Rep. Cindy Axne (D, IA-3) was the sole Trump-district Democrat to face, and prevail in, a rematch from 2018. Her district is nestled in Iowa’s southwestern corner and is the most urban of the state’s four districts — nearly 70% of its votes come from Des Moines’ Polk County and the neighboring Dallas County, the fastest-growing county in the state. Biden lost all of Iowa’s districts, but he came the closest in IA-3, coming within 600 votes of Trump there. While Axne matched the margin Biden got between the Polk and Dallas pair, she won by running more than five percentage points better than him throughout the rest of the district.
House races are moving closer to presidential outcomes
While the districts covered in this article represent a diverse cross-section of the House, after previous presidential elections, we’d have much larger samples to be sorting through.
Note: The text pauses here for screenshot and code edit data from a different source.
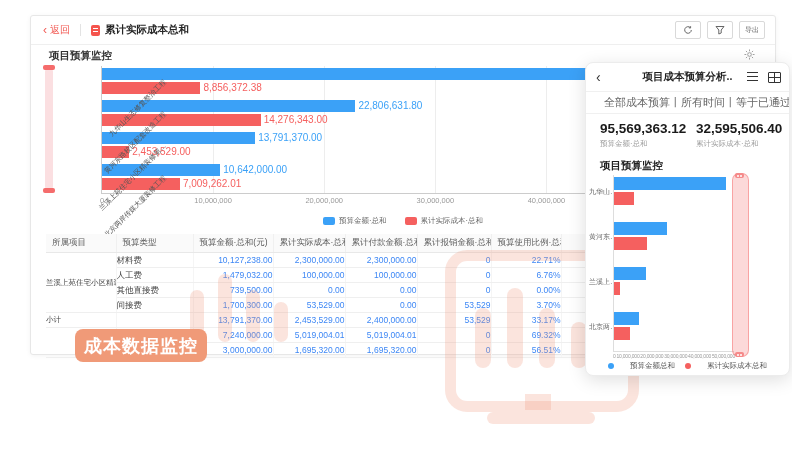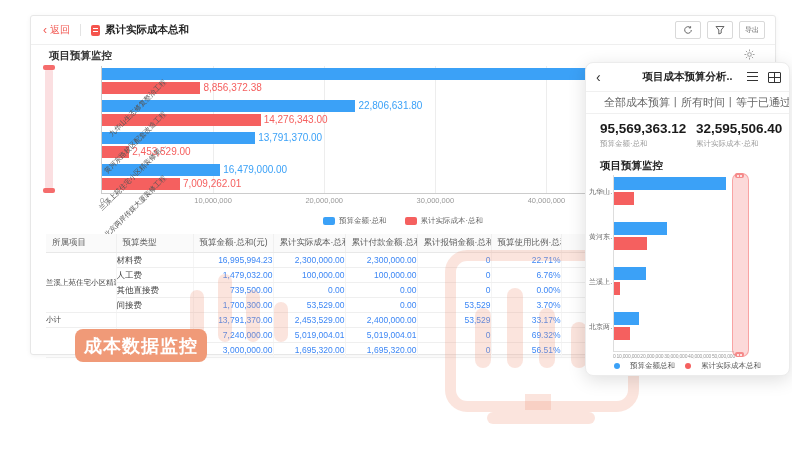--- a/index.html
+++ b/index.html
@@ -160,7 +160,7 @@
       <div class="hbar" style="left: 0px; top: 66px; width: 153.237px; background: rgb(59, 161, 247);"></div>
       <div class="bar-label" style="left: 156.237px; top: 68px; color: rgb(59, 161, 247);">13,791,370.00</div>
       <div class="hbar" style="left: 0px; top: 98px; width: 118.244px; background: rgb(59, 161, 247);"></div>
-      <div class="bar-label" style="left: 121.244px; top: 100px; color: rgb(59, 161, 247);">16,479,000.00</div>
+      <div class="bar-label" style="left: 121.244px; top: 100px; color: rgb(59, 161, 247);">10,642,000.00</div>
       <div class="hbar" style="left: 0px; top: 16px; width: 98.4041px; background: rgb(245, 96, 95);"></div>
       <div class="bar-label" style="left: 101.404px; top: 18px; color: rgb(245, 96, 95);">8,856,372.38</div>
       <div class="hbar" style="left: 0px; top: 48px; width: 158.626px; background: rgb(245, 96, 95);"></div>

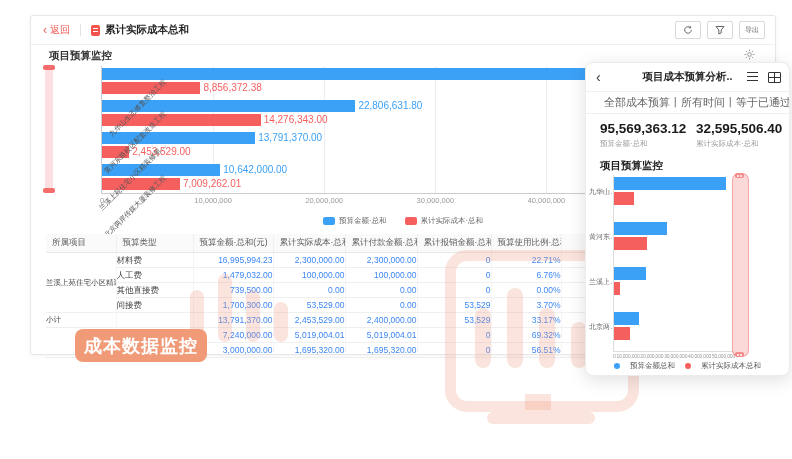--- a/index.html
+++ b/index.html
@@ -214,7 +214,7 @@
         <tr>
           <td class="c-proj" rowspan="4">兰溪上苑住宅小区精装修第…</td>
           <td class="c-type">材料费</td>
-          <td class="c-num">16,995,994.23</td>
+          <td class="c-num">10,127,238.00</td>
           <td class="c-num">2,300,000.00</td>
           <td class="c-num">2,300,000.00</td>
           <td class="c-num">0</td>

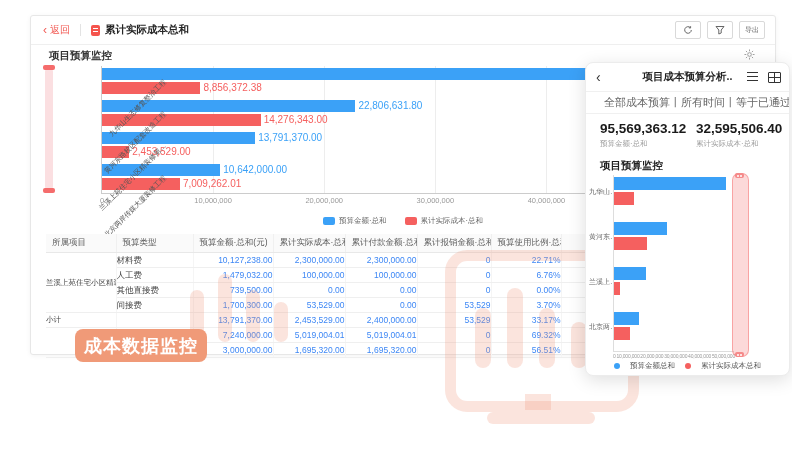--- a/index.html
+++ b/index.html
@@ -96,7 +96,7 @@
   .m-handle{position:absolute;left:2px;width:9px;height:5px;background:#f58a8a;border-radius:2px}
   .m-handle i{position:absolute;top:1.5px;width:2px;height:2px;border-radius:50%;background:#fff;display:block}
   #m-legend{position:absolute;left:0;top:298px;width:100%;display:flex;justify-content:center;gap:10px}
-  .m-leg-item{display:flex;align-items:center;gap:10px;font-size:7.5px;color:#555}
+  .m-leg-item{display:flex;align-items:center;gap:16px;font-size:7.5px;color:#555}
   .dot{width:6px;height:6px;border-radius:50%;display:inline-block}
 </style>
 </head>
Indeed, over the last decade, House results have become increasingly correlated with presidential races. Since the 2000 election, the number of crossover districts has dwindled from 86 to 16 (Table 2).
Table 2: Number of crossover districts in presidential elections since 2000
In the first decade of the century, the number of crossover districts didn’t even seem dependent on the presidential environment. In 2000, with an infamously close presidential election, 86 districts had split outcomes, which was on par with the 83 from 2008, a Democratic wave year. During that span, the number of Democrats in Republican-won seats stayed about constant, in the 40s. Many of these districts were in the South and stayed blue because of their ancestral loyalties, popular incumbents, or both. In 2010, Democrats lost many of those seats in an anti-Obama midterm. Since then, Republicans have won more crossover districts in presidential election years.
Perhaps we’ll see more crossover districts in 2024 — especially if it’s an open-seat race, like 2016. But for now, to the disappointment of political junkies who love to study mixed results, the trend suggests more straight-ticket voting.